- _ENTRIES SUPPLIED_:
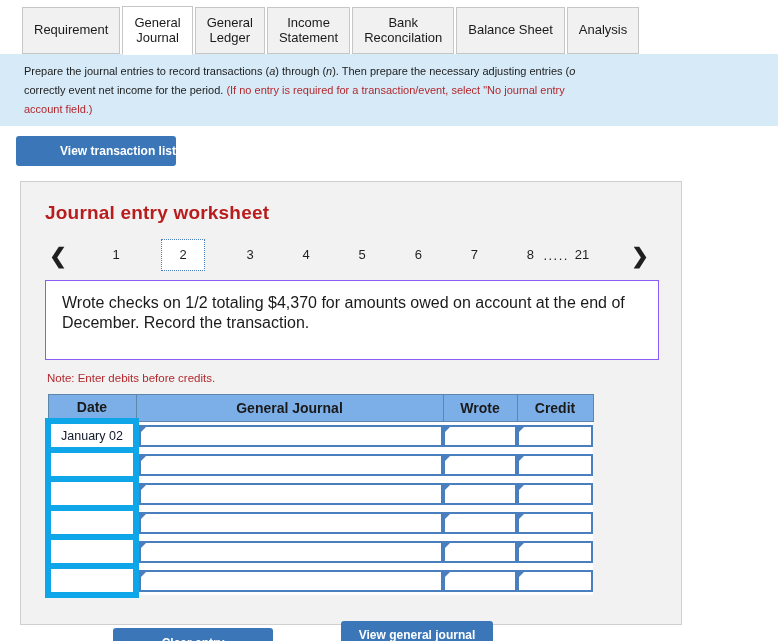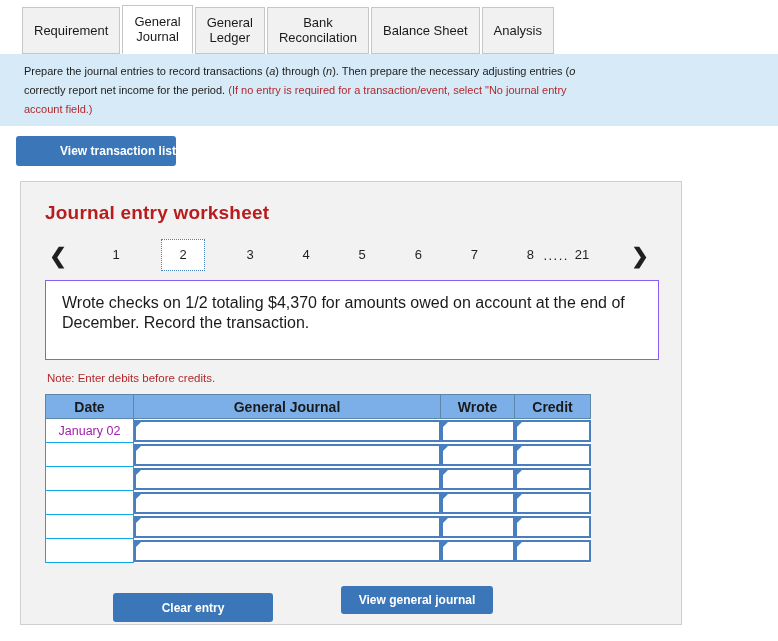"Requirement" .tabbar { align-items: flex-end -> center }
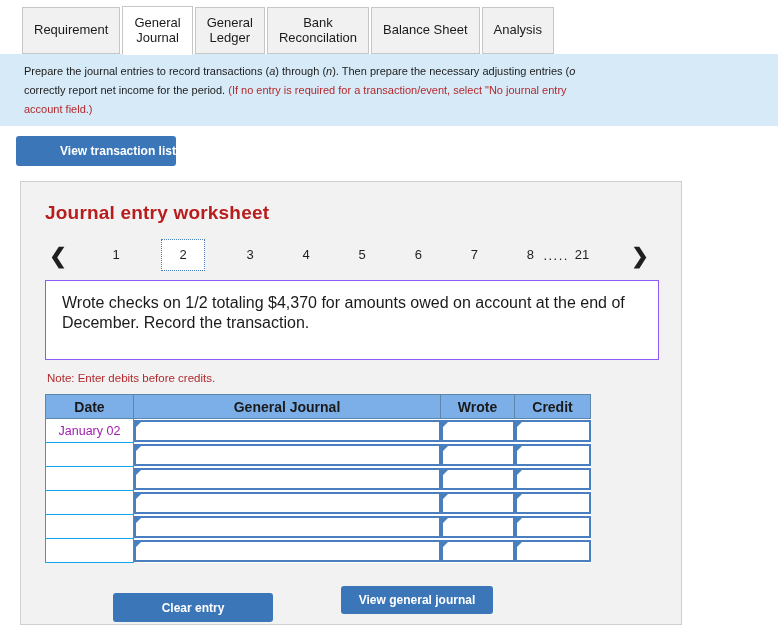"Income" div.tab { html: none -> <div>Income Statement</div> }
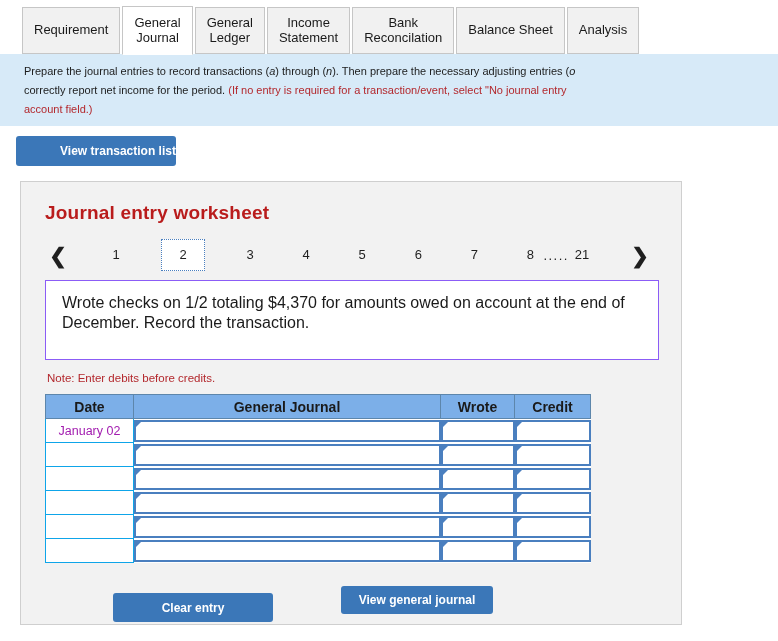"correctly report net income for" span { text: report -> event }
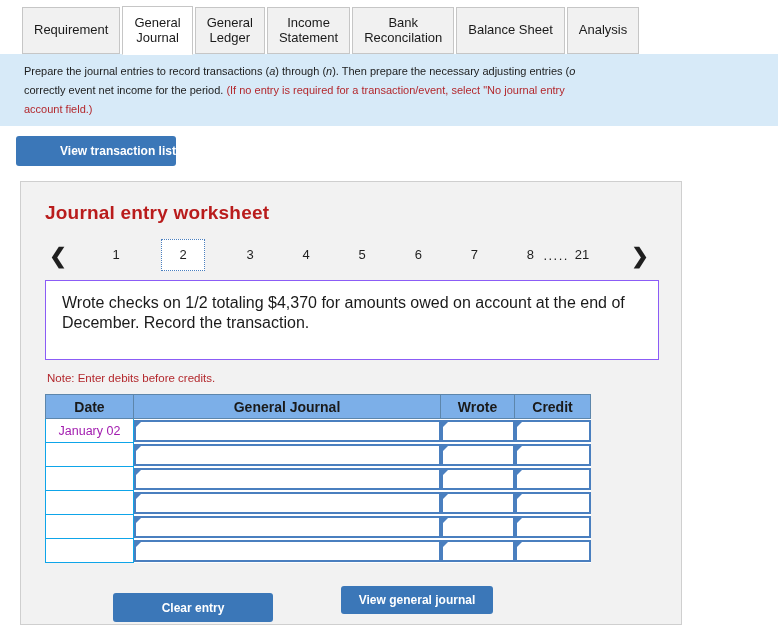"January 02" td.c-date { border: 1px solid #0ea5e9 -> 6px solid #0ea5e9; color: #a21caf -> #0f172a }
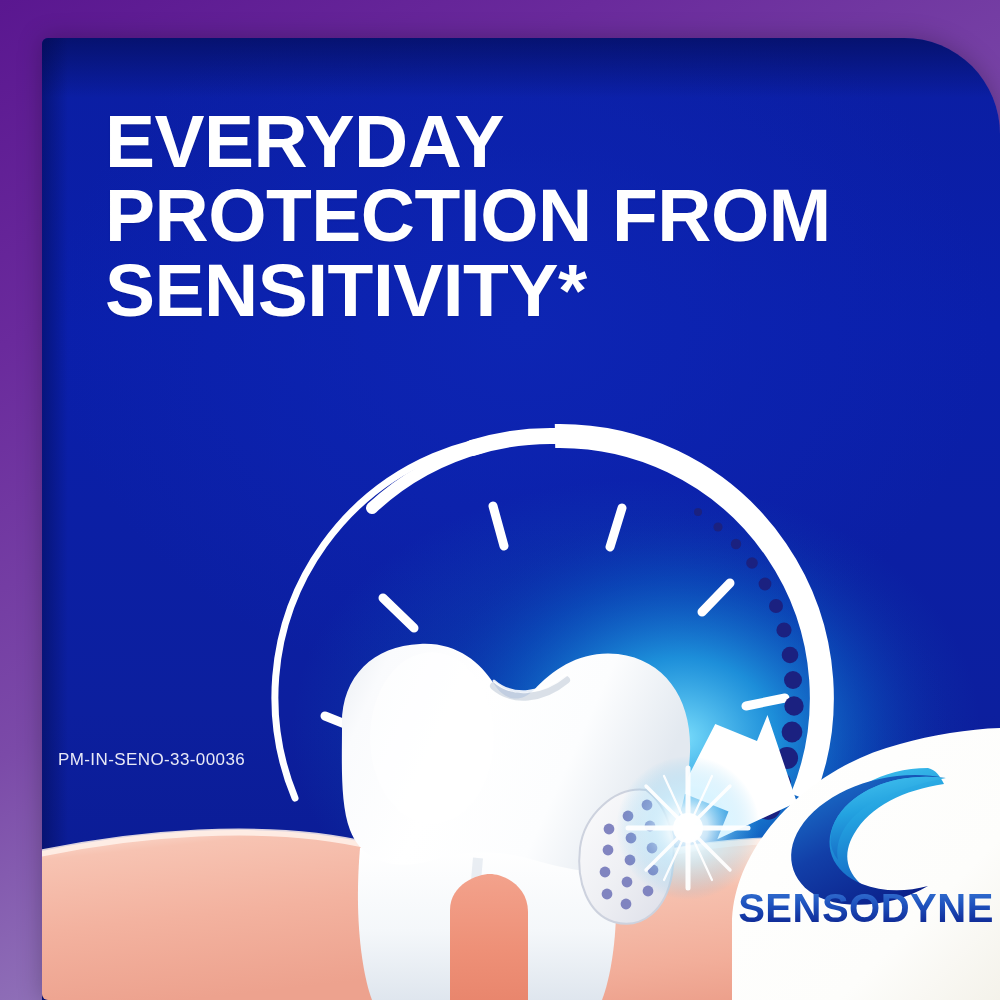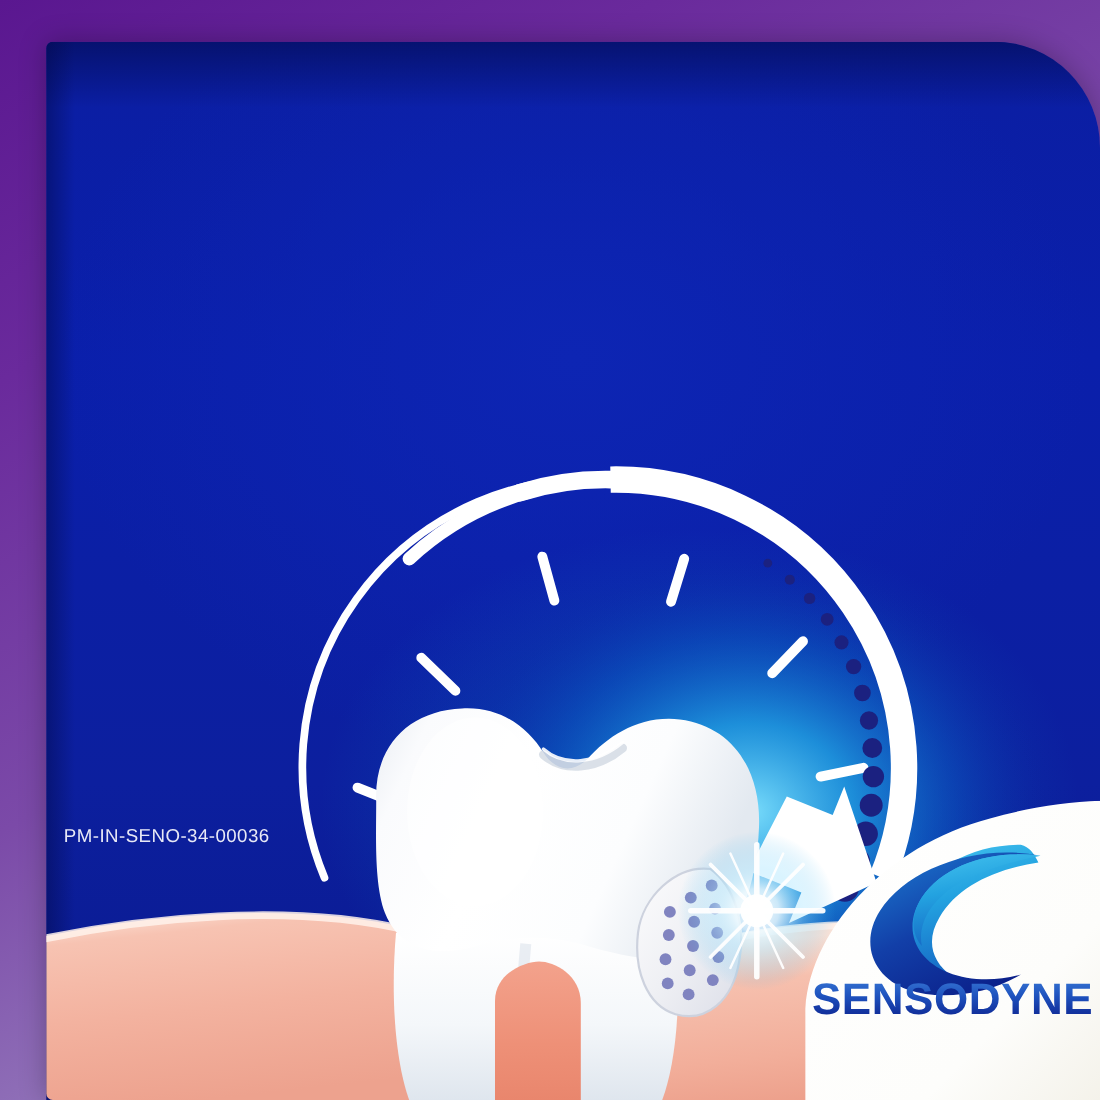"EVERYDAY" h1.headline { html: none -> <h1>EVERYDAY PROTECTION FROM SENSITIVITY*</h1> }
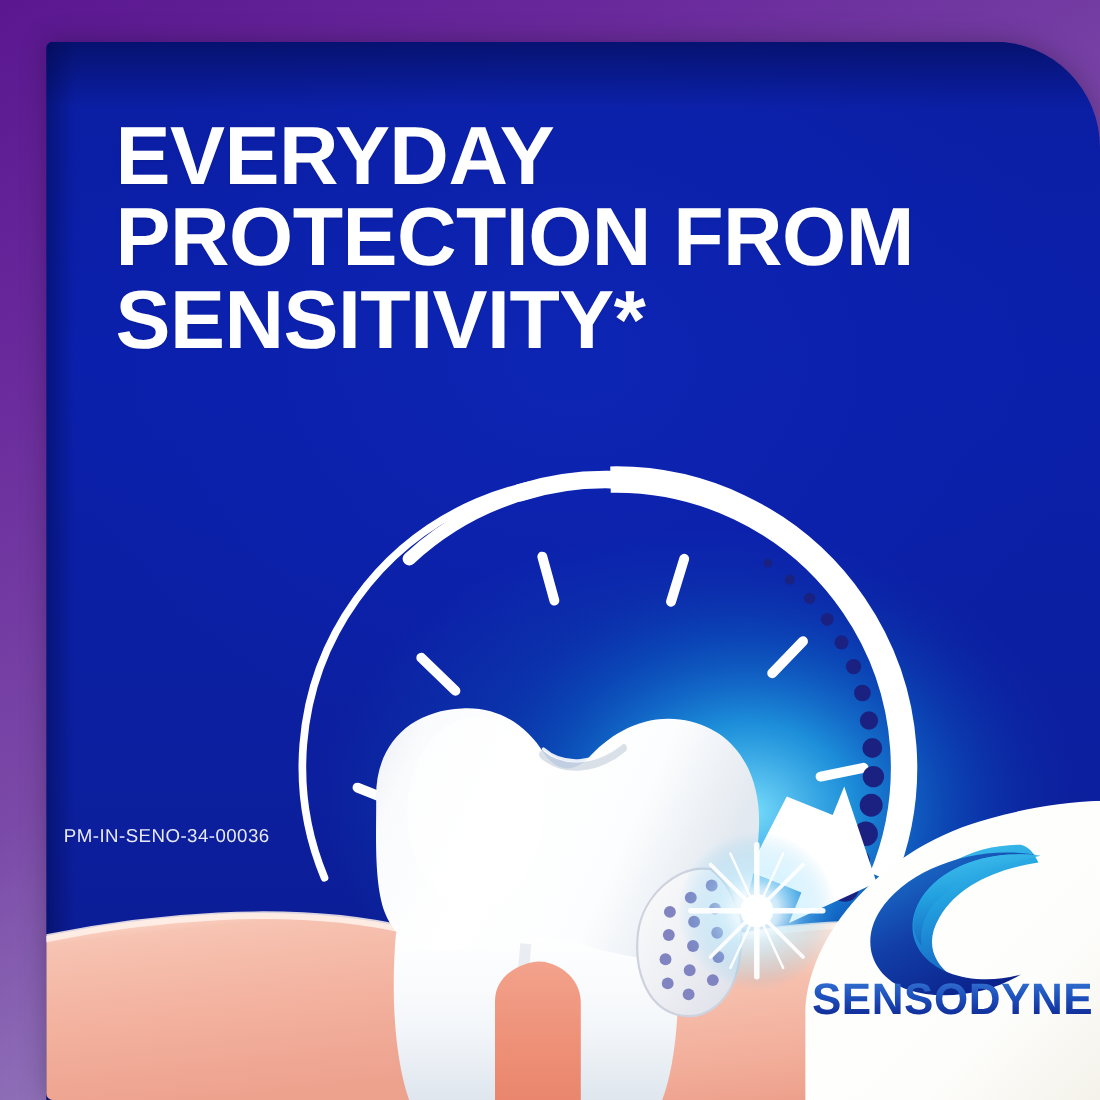"PM-IN-SENO-34-00036" div.legal-code { text: PM-IN-SENO-34-00036 -> PM-IN-SENO-33-00036 }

- _ACTION ITEM_: Leaving the images out, return every record exactly.

- _TASK ANSWER_:
"Requirement" .tabbar { align-items: flex-end -> center }
"Income" div.tab { html: none -> <div>Income Statement</div> }
"correctly report net income for" span { text: report -> event }
"January 02" td.c-date { border: 1px solid #0ea5e9 -> 6px solid #0ea5e9; color: #a21caf -> #0f172a }
"EVERYDAY" h1.headline { html: none -> <h1>EVERYDAY PROTECTION FROM SENSITIVITY*</h1> }
"PM-IN-SENO-34-00036" div.legal-code { text: PM-IN-SENO-34-00036 -> PM-IN-SENO-33-00036 }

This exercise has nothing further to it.